(Collected data)

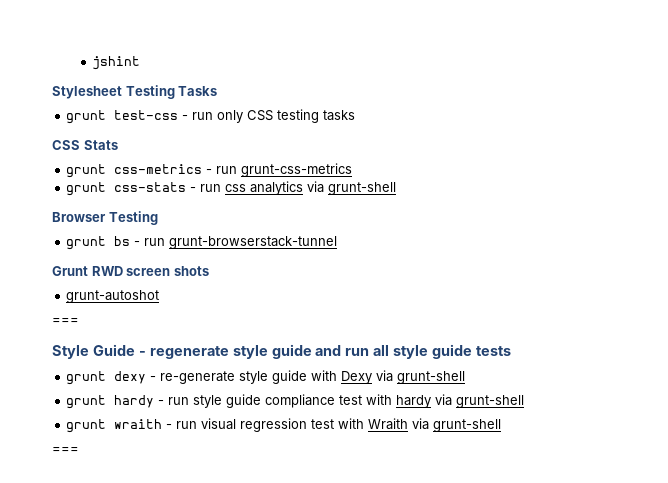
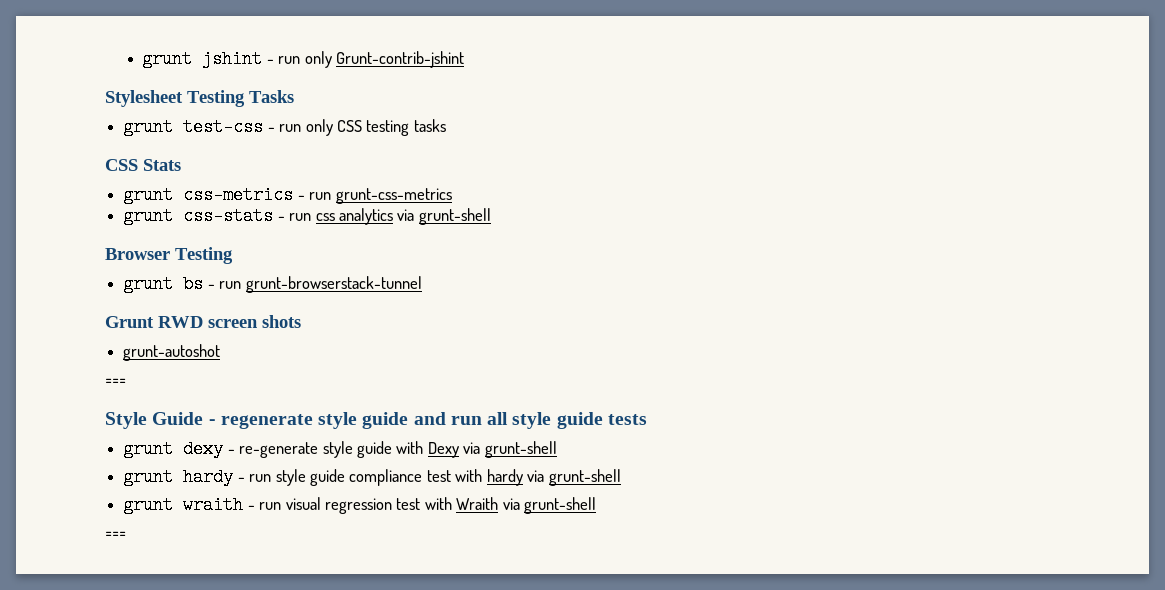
(92, 63) none -> [142,50,193,68] grunt
(141, 63) none -> [266,51,465,68] - run only Grunt-contrib-jshint

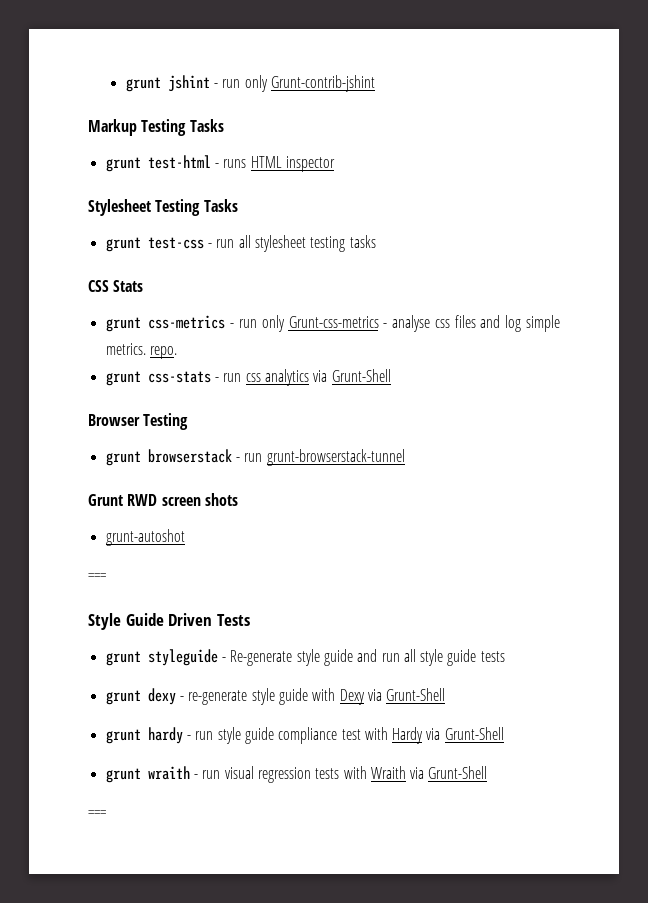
(465, 59) none -> [88,119,224,136] [105,155,335,172] // Markup Testing Tasks // grunt test-html - runs HTML inspector
[305,119,362,136] only CSS -> [238,235,306,252] all stylesheet
[335,188,452,204] grunt-css-metrics -> [261,315,560,332] [105,343,177,359] only Grunt-css-metrics - analyse css files and log simple metrics. repo.
[418,208,491,225] grunt-shell -> [331,369,391,382] Grunt-Shell
[183,275,204,293] bs -> [147,449,232,463] browserstack
[208,414,313,429] - regenerate -> [168,613,250,626] [105,649,293,666] Driven Tests // grunt styleguide - Re-generate
[484,441,557,458] grunt-shell -> [386,688,446,701] Grunt-Shell
[486,469,621,486] hardy via grunt-shell -> [392,727,504,744] Hardy via Grunt-Shell
[396,498,421,510] test -> [315,768,340,779] tests
[524,497,597,514] grunt-shell -> [428,766,488,779] Grunt-Shell

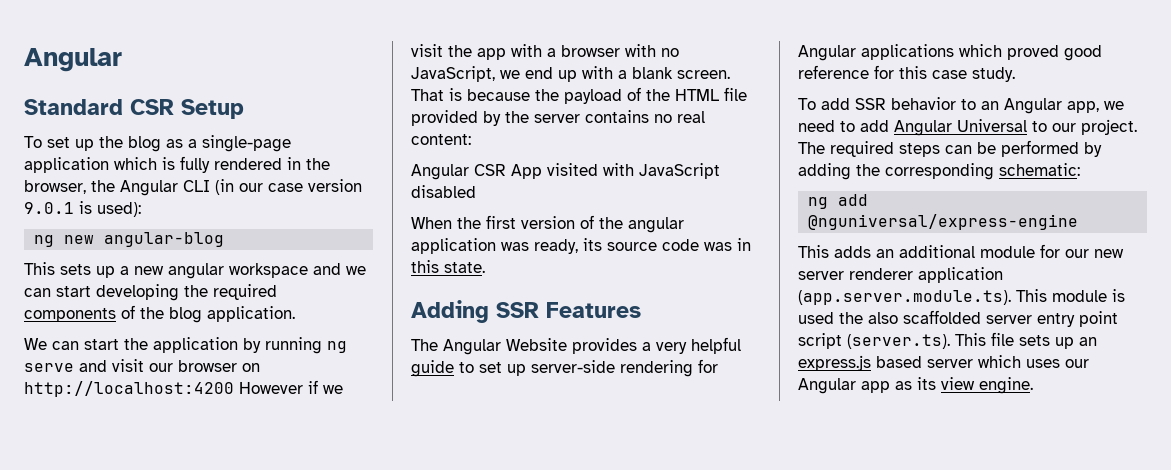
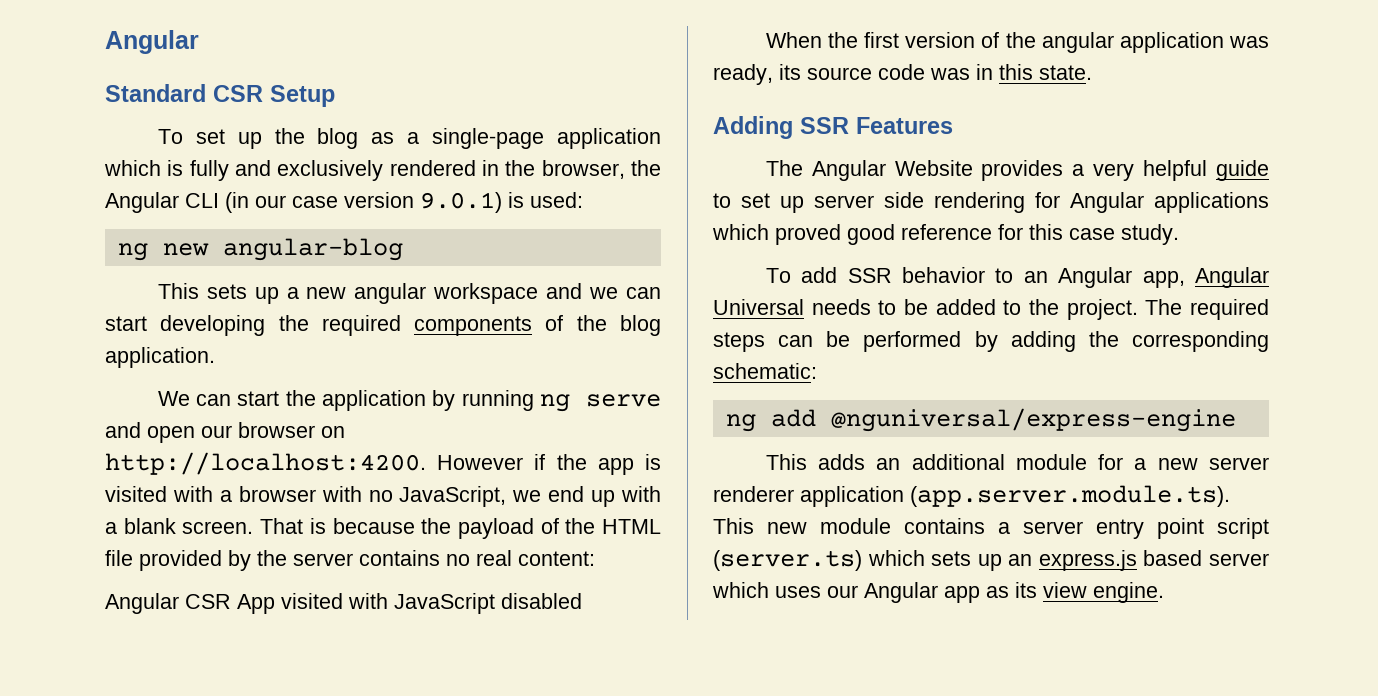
(210, 164) none -> [235,160,384,181] and exclusively
[24,201,141,217] 9.0.1 is used): -> [420,192,583,213] 9.0.1) is used:
[112,359,144,372] visit -> [147,426,195,443] open
[24,381,234,397] http://localhost:4200 -> [105,452,426,475] http://localhost:4200.
[323,385,343,394] [411,44,506,60] we visit the app -> [556,454,661,475] [105,486,167,502] the app is visited
[531,360,615,373] server-side -> [814,192,924,208] server side
[1104,101,1124,110] [798,119,1076,136] we need to add Angular Universal to our -> [1195,267,1269,288] [713,299,1059,315] Angular Universal needs to be added to the
[1065,249,1089,258] our -> [1134,458,1147,470] a
[1052,289,1125,302] [798,310,981,324] module is used the also scaffolded -> [767,518,1010,534] new module contains a
[847,332,1014,349] (server.ts). This file -> [713,550,925,571] (server.ts) which

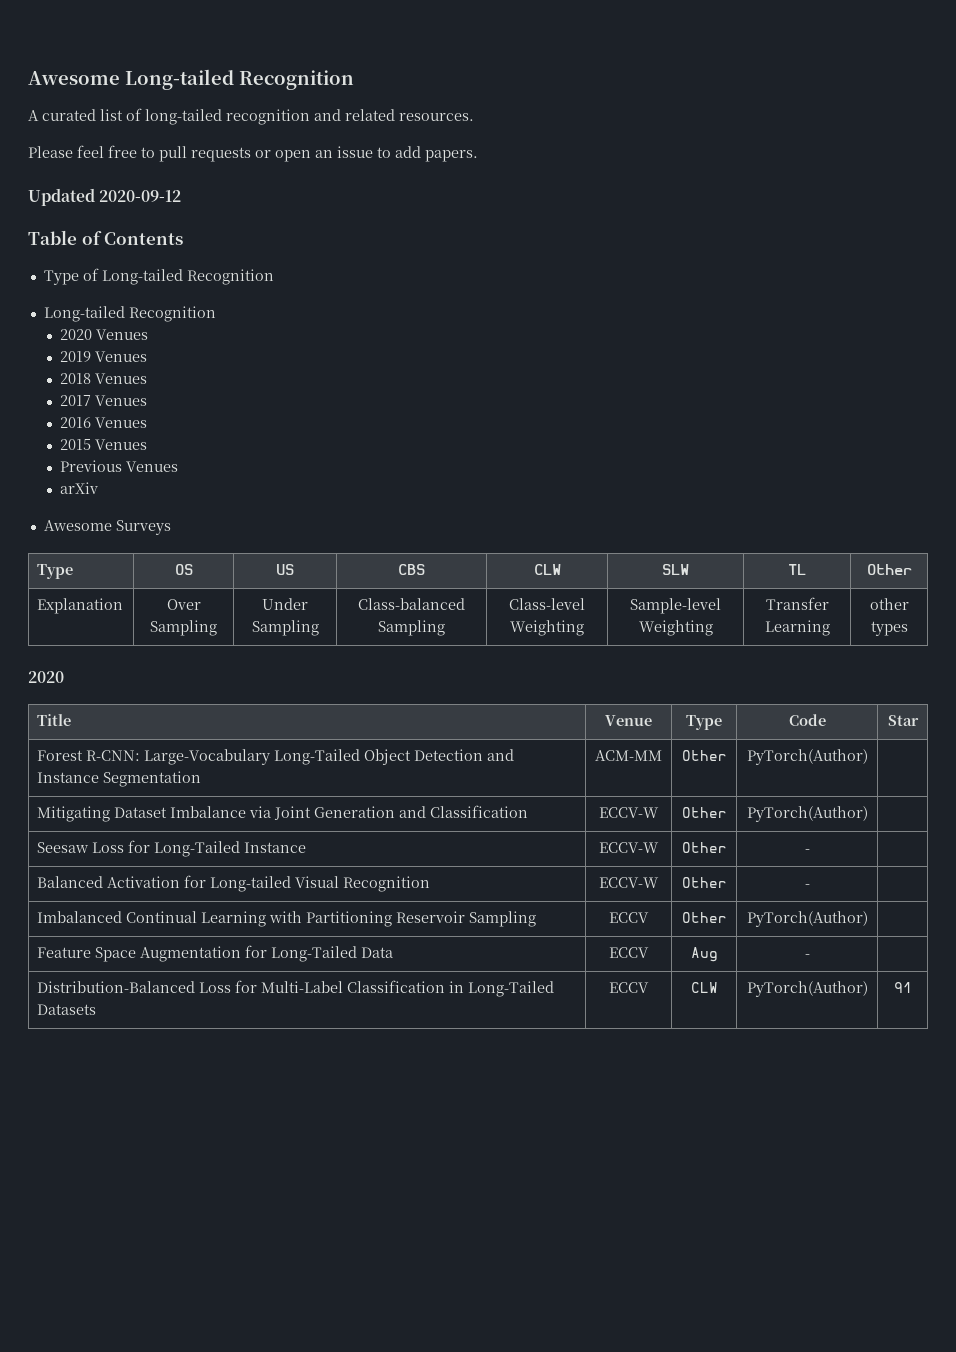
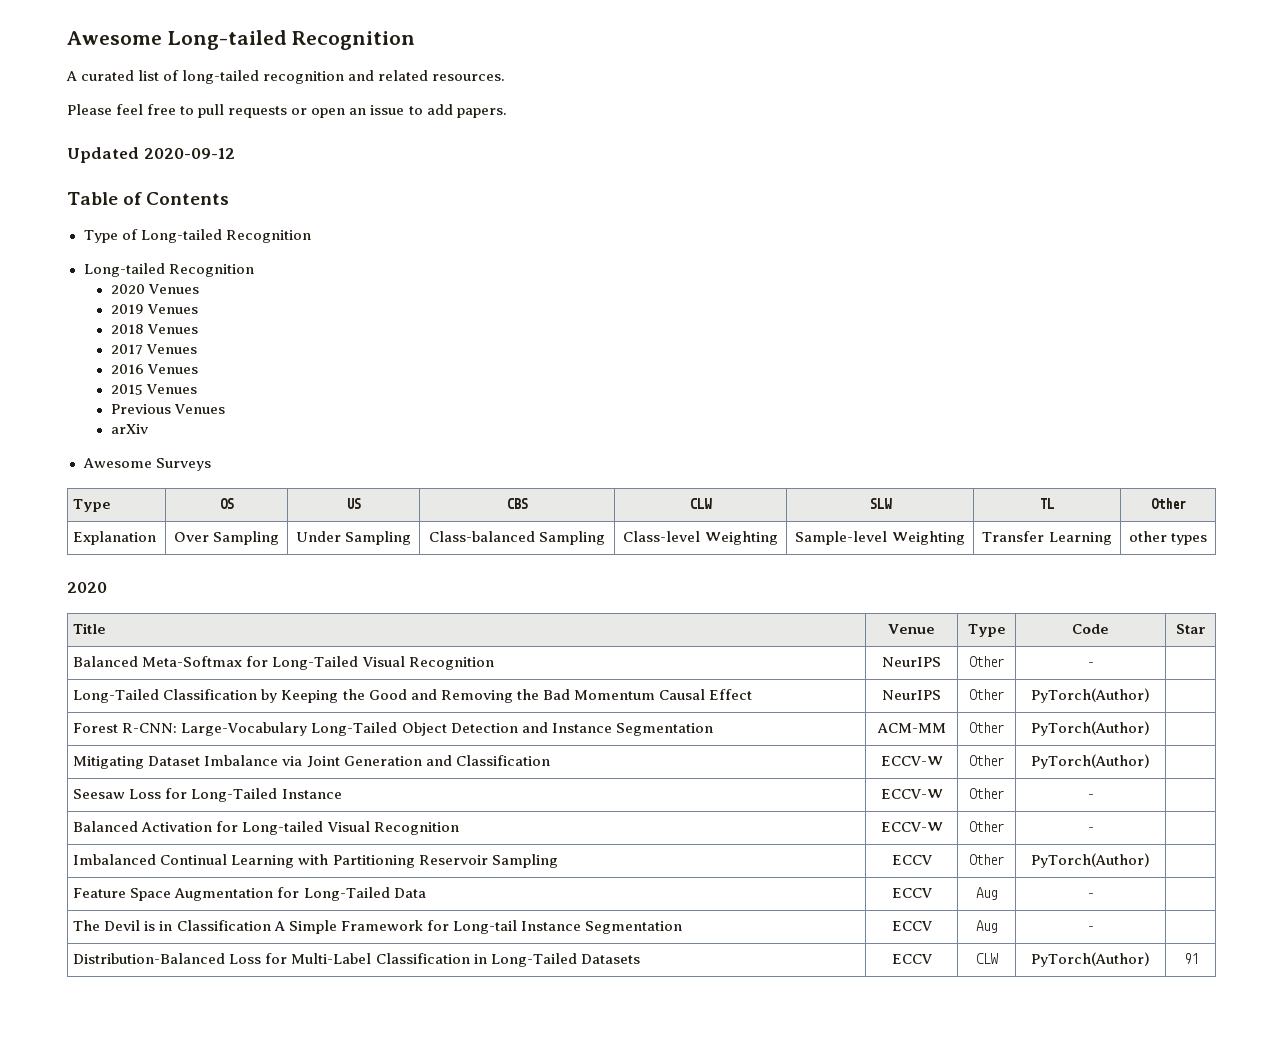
(919, 720) none -> [73,656,494,670] [882,657,941,667] [969,656,1004,667] [1087,662,1094,667] [73,689,752,703] [882,690,941,700] [969,689,1004,700] [1031,688,1151,703] // Balanced Meta-Softmax for Long-Tailed Visual Recognition | NeurIPS | Other | - | // Long-Tailed Classification by Keeping the Good and Removing the Bad Momentum Causal Effect | NeurIPS | Other | PyTorch(Author) |
(810, 956) none -> [73,920,682,934] [891,921,932,931] [976,920,997,933] [1087,926,1094,931] // The Devil is in Classification A Simple Framework for Long-tail Instance Segmentation | ECCV | Aug | - |

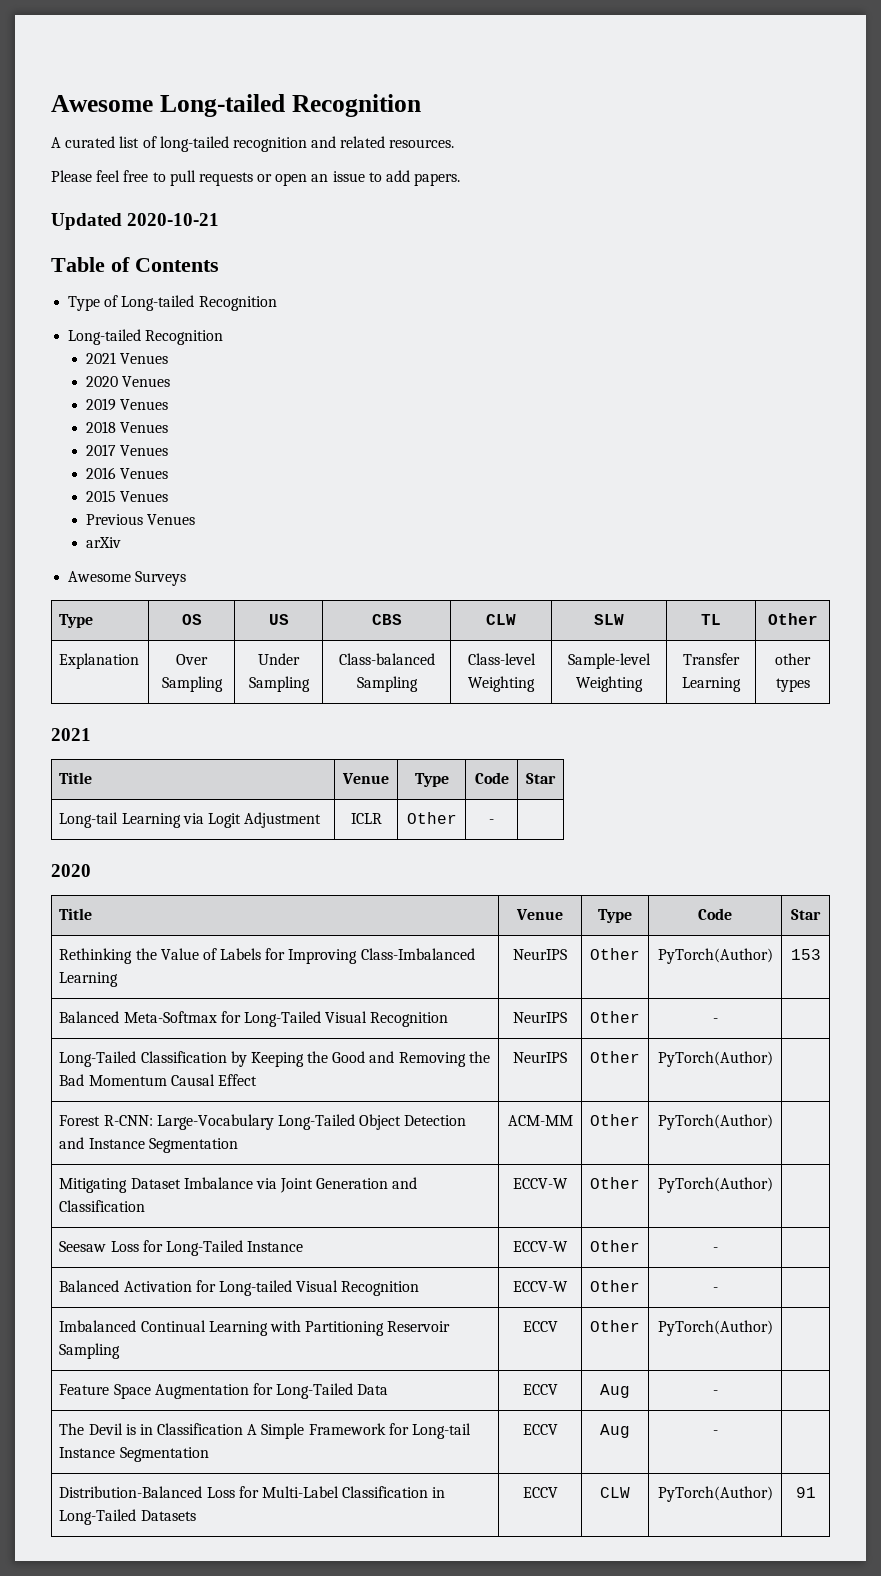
[143,148,235,159] 2020-09-12 -> [127,213,220,226] 2020-10-21
(254, 270) none -> [86,352,169,364] // 2021 Venues
(1208, 539) none -> [51,728,91,741] [59,772,93,784] [342,773,389,784] [414,773,449,787] [474,772,509,784] [526,773,556,784] [59,812,322,828] [350,813,382,824] [406,812,457,824] [489,819,494,824] // 2021 // Title | Venue | Type | Code | Star // Long-tail Learning via Logit Adjustment | ICLR | Other | - |
(1206, 629) none -> [59,948,475,964] [59,972,119,987] [513,949,567,960] [590,948,640,960] [657,948,773,964] [790,949,821,960] // Rethinking the Value of Labels for Improving Class-Imbalanced Learning | NeurIPS | Other | PyTorch(Author) | 153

- _WHAT TO WORK ON_
Among the lines above, please find those with "shell" and copy them.

- _ANSWER AREA_
[418,208,491,225] grunt-shell -> [331,369,391,382] Grunt-Shell
[484,441,557,458] grunt-shell -> [386,688,446,701] Grunt-Shell
[486,469,621,486] hardy via grunt-shell -> [392,727,504,744] Hardy via Grunt-Shell
[524,497,597,514] grunt-shell -> [428,766,488,779] Grunt-Shell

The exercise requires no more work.